God has given the child into a covenant family -- the parents will one day stand before God and give an account for how they raised that child. They should choose whatever means of education best fits the godly rearing of that child. 

Notice the instructions given to parents over and over in the scriptures about how _they_ should teach their children. That responsibility is given to parents first, and while a church school may be a tremendous help, I don't see how the church can claim that prerogative. (Much less the state but that's another can of worms.)

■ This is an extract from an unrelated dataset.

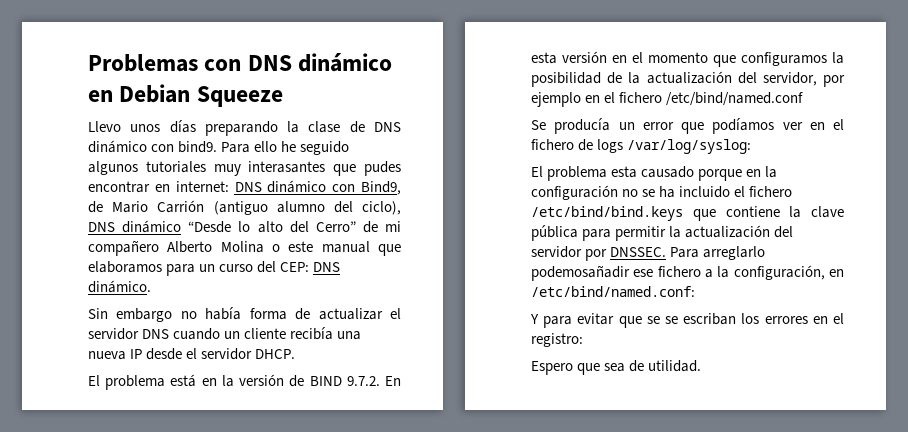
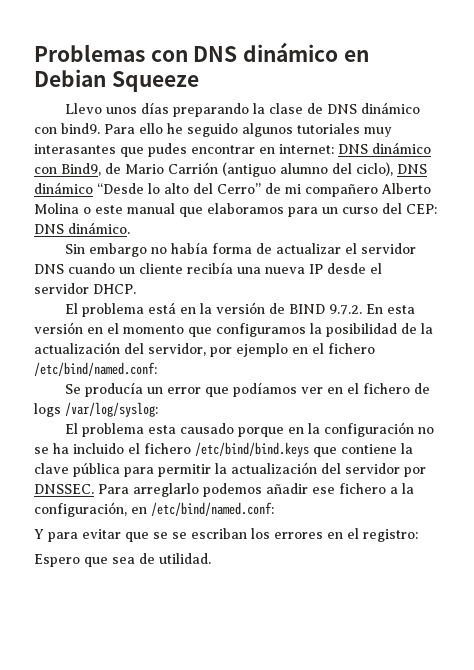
- El problema está en la versión de BIND 9.7.2. En esta versión en el momento que configuramos la posibilidad de la actualización del servidor, por ejemplo en el fichero /etc/bind/named.conf
+ El problema está en la versión de BIND 9.7.2. En esta versión en el momento que configuramos la posibilidad de la actualización del servidor, por ejemplo en el fichero /etc/bind/named.conf:
- Para arreglarlo podemosañadir ese fichero a la configuración, en /etc/bind/named.conf:
+ Para arreglarlo podemos añadir ese fichero a la configuración, en /etc/bind/named.conf:

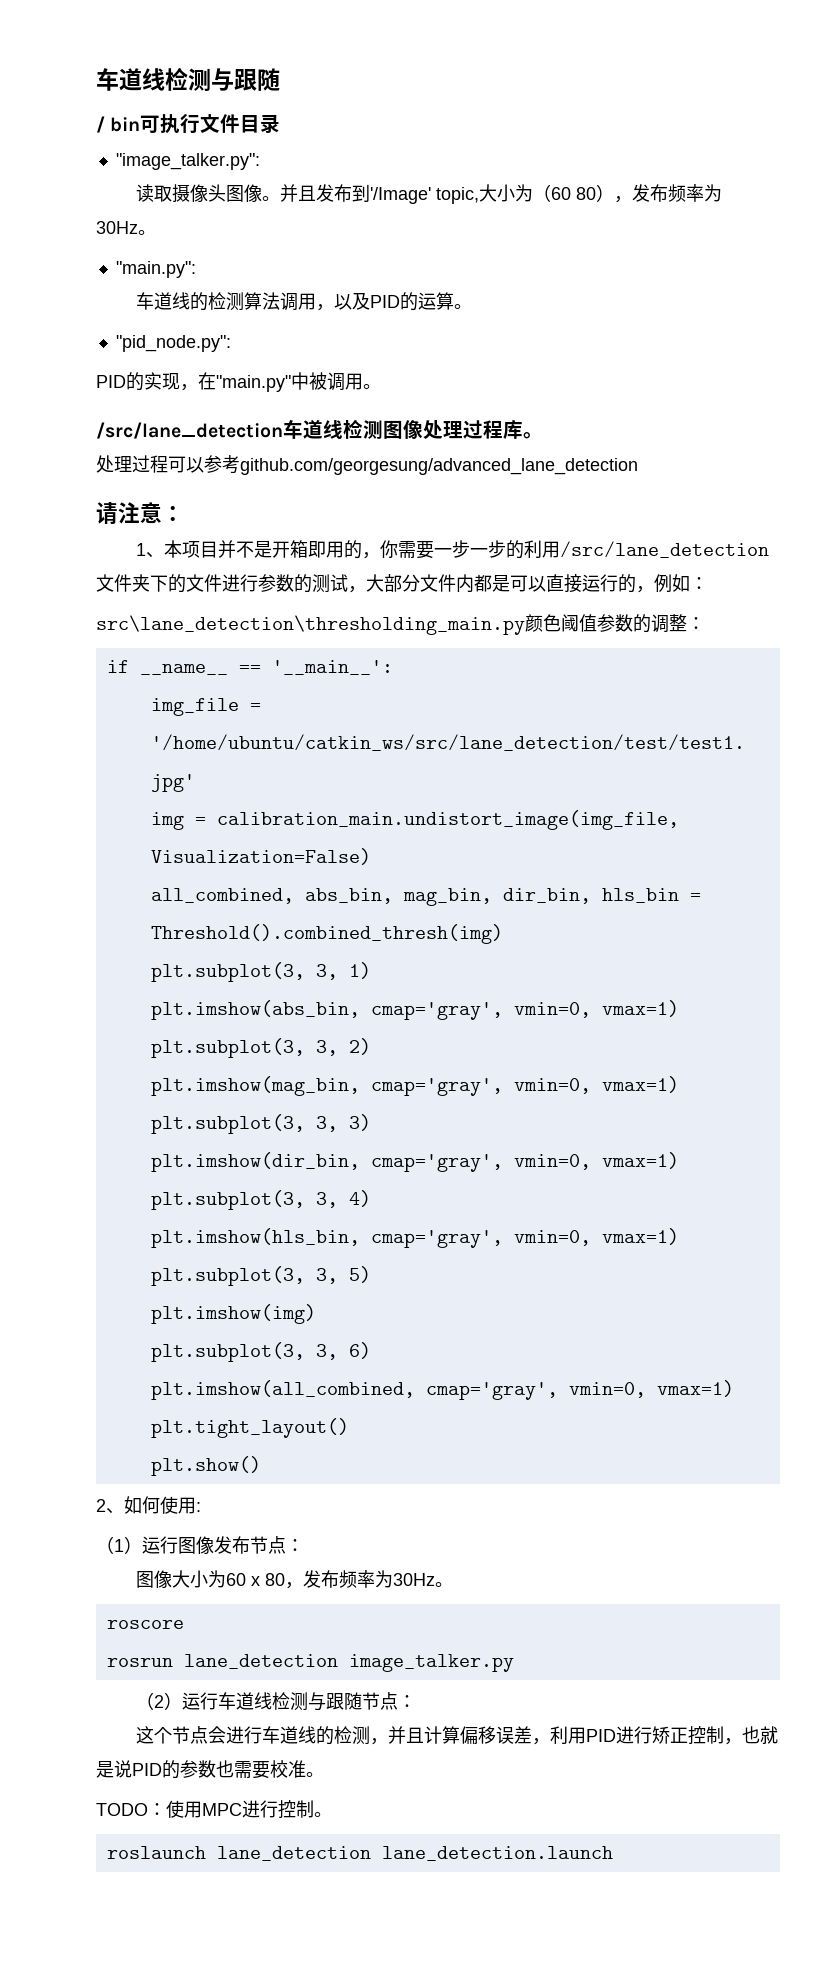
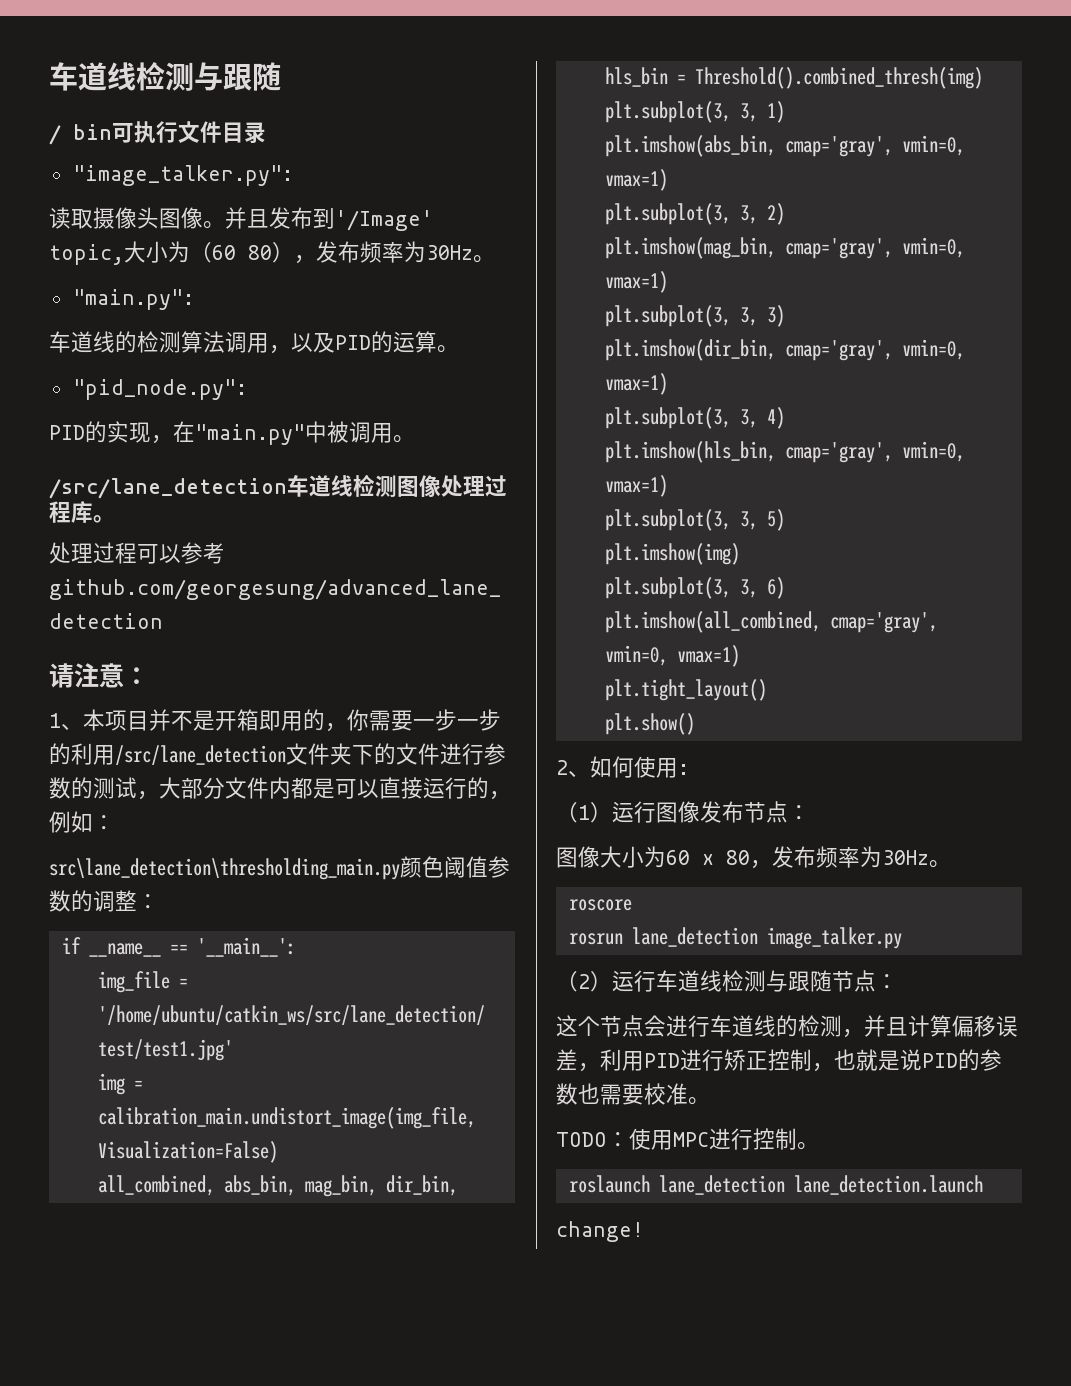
+ change!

I understand the Dutch Reformed tradition has done tremendous things to ensure Christian education, and they should be commended for that! But it should not bind the conscience of a parent.


----------



## ChariotsofFire (Jan 24, 2010)

Both private Christian education and Christian homeschooling are valid ways to provide Christ-centered education. It should then be up to the individual families as to which route they would like to go. Being an elder shouldn't make a difference since both options are acceptable.


----------



## Michael (Jan 24, 2010)

Yes


----------



## yeutter (Jan 24, 2010)

The context of my question is a case that arose in a federation of Reformed Churches regarding a pastor who withdrew his children from what they call good Christian Schools and instead home schooled his children. His actions were objected to by those who believed an office bearer in the Church was obligated to educate his children in Christian schools because Article 21 of the Church order of Dordt requires the the consistory to ensure that their are Christian Schools in which to educate the congregations covenant children.
The Larger question is; 'Can a Church's book of order bind a man's conscience?'
The answer is yes. Some Presbyterian bodies prohibit worship services on Holy days other then the Christian Sabbath. Some Reformed bodies require that worship services be conducted on some Holy Days, for instance Christmas. 
Another example; some Churches require that the summary of Christian doctrine be preached by way of having the pastor preach through the Heidelberg Catechism. Some men as a matter of conscience will not give catechism sermons.
In both cases an office bearers conscience is bound on the matter. He is obligated to follow his Churches book of order. If he can not do so he must seek to have the book of church order changed to accommodate his position. He may not ignore it.
Office bearers in a church are required to uphold and promote the Church order of their Church.


----------



## ChariotsofFire (Jan 24, 2010)

At some Dutch Reformed churches, the mindset is that if you don't send your kids to the Christian school, then the school has less funding, and a lesser ability to pay their expenses. So when a leader in the church doesn't send their kids to the Christian school, instead of thinking about the different way to train up children in the Lord, there is a tendency to be upset about the lack of support shown for the local Christian school. People get caught up in how wonderful their Christian school is, and they resent the fact that some might reject the school for home schooling. This issue causes conflict when it really shouldn't.


----------



## ChariotsofFire (Jan 24, 2010)

yeutter said:


> The context of my question is a case that arose in a federation of Reformed Churches regarding a pastor who withdrew his children from what they call good Christian Schools and instead home schooled his children. His actions were objected to by those who believed an office bearer in the Church was obligated to educate his children in Christian schools because Article 21 of the Church order of Dordt requires the the consistory to ensure that their are Christian Schools in which to educate the congregations covenant children.
> The Larger question is; 'Can a Church's book of order bind a man's conscience?'
> The answer is yes. Some Presbyterian bodies prohibit worship services on Holy days other then the Christian Sabbath. Some Reformed bodies require that worship services be conducted on some Holy Days, for instance Christmas.
> Another example; some Churches require that the summary of Christian doctrine be preached by way of having the pastor preach through the Heidelberg Catechism. Some men as a matter of conscience will not give catechism sermons.
> ...


I agree that a church officer should teach in accordance with the church's confession and church order. However, I would argue that a church that teaches you must either use private schools or you must home school goes too far. 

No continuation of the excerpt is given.